En 1961, dans sa préface des Damnés de la terre de Frantz Fanon, Sartre expliquait le piège cynique tendu aux opprimés qui veulent se libérer de l’emprise de leurs colonisateurs : « Cette furie contenue, faute d’éclater, tourne en rond et ravage les opprimés eux-mêmes. Pour s’en libérer, ils en viennent à se massacrer entre eux : les tribus se battent les unes contre les autres faute de pouvoir affronter l’ennemi véritable. »
Américains et Chinois se sont partagé l’exploitation des champs pétrolifères des deux Soudan dont 75% des ressources se trouvent au sud et la totalité des infrastructures d’acheminement au nord.

Sauper filme l’un d’eux proche de la frontière du Soudan, exploité par les Chinois dans une base – no man’s land au milieu de nulle part – où les employés vivent dans des bâtiments ressemblant à une station spatiale sans aucun contact avec les habitants des villages voisins qui errent abandonnés au milieu d’un paysage lunaires dévastés ; sorte d’immense décharge où l’eau polluée par l’extraction n’est même plus potable ; dans les regards des villageois se lit un désarroi sans fin.
Dans un autre village des évangélistes américains « en mission contre l’obscurantisme » s’en vont porter la bonne parole de la civilisation aux « bons sauvages ». Ne supportant pas leur nudité, ils habillent contre leur gré des enfants en larmes. Puis les bons évangélistes tentent de confisquer des bijoux qui selon eux rappellent trop leurs racines à des jeunes filles dont on sent la colère contenue.

Un vieillard raconte comment il s’est fait déposséder de sa terre, un territoire grand comme un département français, en échange de quelques milliers de dollars. Autant de vignettes surréalistes à l’aune d’un Soudan exsangue, filmé dans un chaos d’images implacables magistralement montées, desquelles Hubert Sauper extrait le portrait d’un colonisateur roublard au cynisme sans limite.
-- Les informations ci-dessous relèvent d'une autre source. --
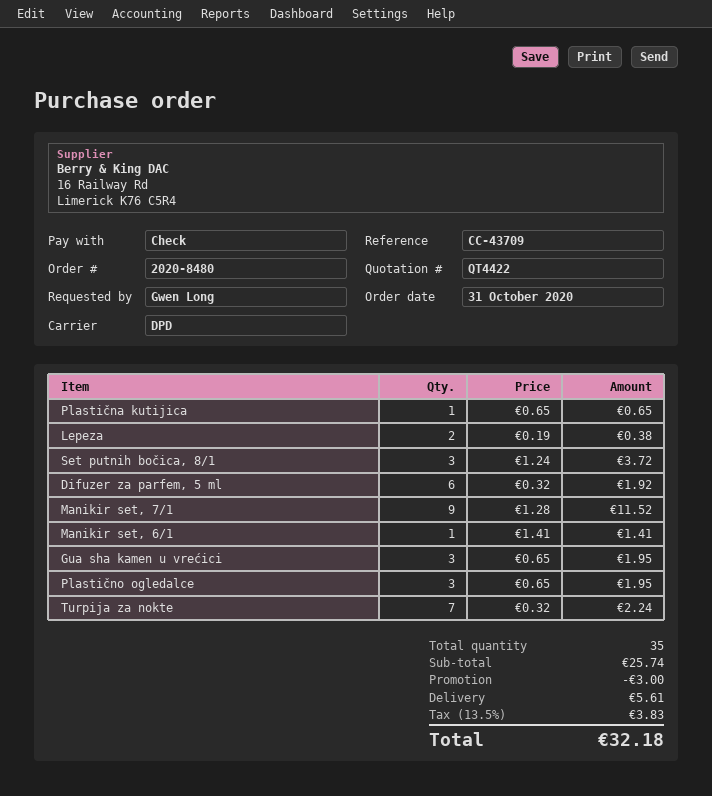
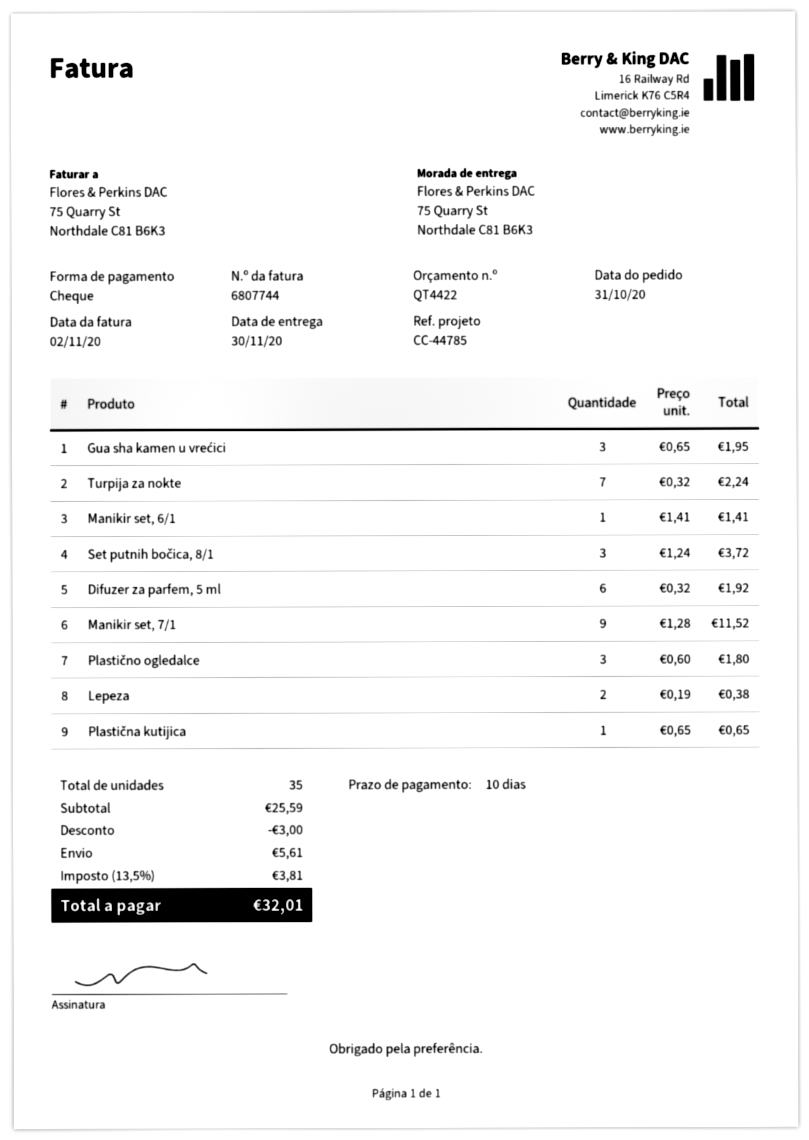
reference: CC-43709 -> CC-44785
Plastično ogledalce: 3 x 0.65 = 1.95 -> 3 x 0.60 = 1.80
subtotal: 25.74 -> 25.59
tax: 13.5% = 3.83 -> 13.5% = 3.81
total: 32.18 -> 32.01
A l’occasion d’un grand rassemblement avec l’ambassadeur des États-Unis – précipité de toute la bonne conscience occidentale – se retrouvent pêle-mêle des ONG sponsorisées par l’ONU avec à leur tête les stars hollywoodiennes Mia Farrow et Georges Clooney – entre deux publicités pour le géant Nespresso – qui tentent aux côtés d’industriels de justifier le droit d’ingérence humanitaire des USA, en clair le pillage des ressources du Soudan. Tout à coup, et c’est sans doute le point culminant du film, au beau milieu du discours lénifiant de l’ambassadeur sur le rôle civilisateur de l’Amérique, surgit un guerrier en tenue traditionnelle qui brandit une lance et danse au son d’un chant guerrier ; Sauper a su poser sa caméra et saisir cette scène incroyable. Ce « combattant » est inoffensif mais le service de sécurité va le neutraliser et l’évacuer sans ménagement parce que symboliquement cette vision est intolérable aux yeux des colonisateurs et ne fait que trop leur rappeler ce qu’écrivait Sartre : « Le colonisé se guérit de la névrose coloniale en chassant le colon par les armes ».
C’est un coup de poing lancé à la face des « libéraux, si humains, qui poussent l’amour de la culture jusqu’à la préciosité, font semblant d’oublier qu’ils ont des colonies et qu’on y massacre en leur nom. » (ibid. Sartre)

Depuis la sortie du Cauchemar de Darwin, ces mêmes libéraux, une clique de « journalistes, mercenaires de l’opinion » (2), à la solde des grandes multinationales avec à leur tête pour toute caution intellectuelle un universitaire dévoyé chantre de la colonisation, n’ont eu de cesse de s’attaquer à l’honneur du cinéaste, lui reprochant un manque d’honnêteté, un bidonnage des images et des interviews ; Hubert Sauper leur a répondu au cours d’un procès qu’il leur a intenté pour diffamation et gagné par deux fois, la seconde fois en appel.
Mais que ces libéraux le veuillent ou non, les propos tenus et les images filmées dans Nous venons en amis parlent d’eux-mêmes ; ils crèvent l’écran, nul besoin de bidonnage, ils sont un réquisitoire implacable contre la colonisation.

Cette réalité intolérable aux yeux des laudateurs du colonialisme éclate à la vision de ce documentaire salutaire qui devrait être vu de tous ceux qui pourraient encore douter des méfaits de la colonisation et du capitalisme.

Notes
1. Joseph Conrad, Au cœur des ténèbres, GF Flammarion 1989, (Heart of darknesss, 1899).
2. Robert Desnos parlant des journalistes dont il était lui-même un représentant.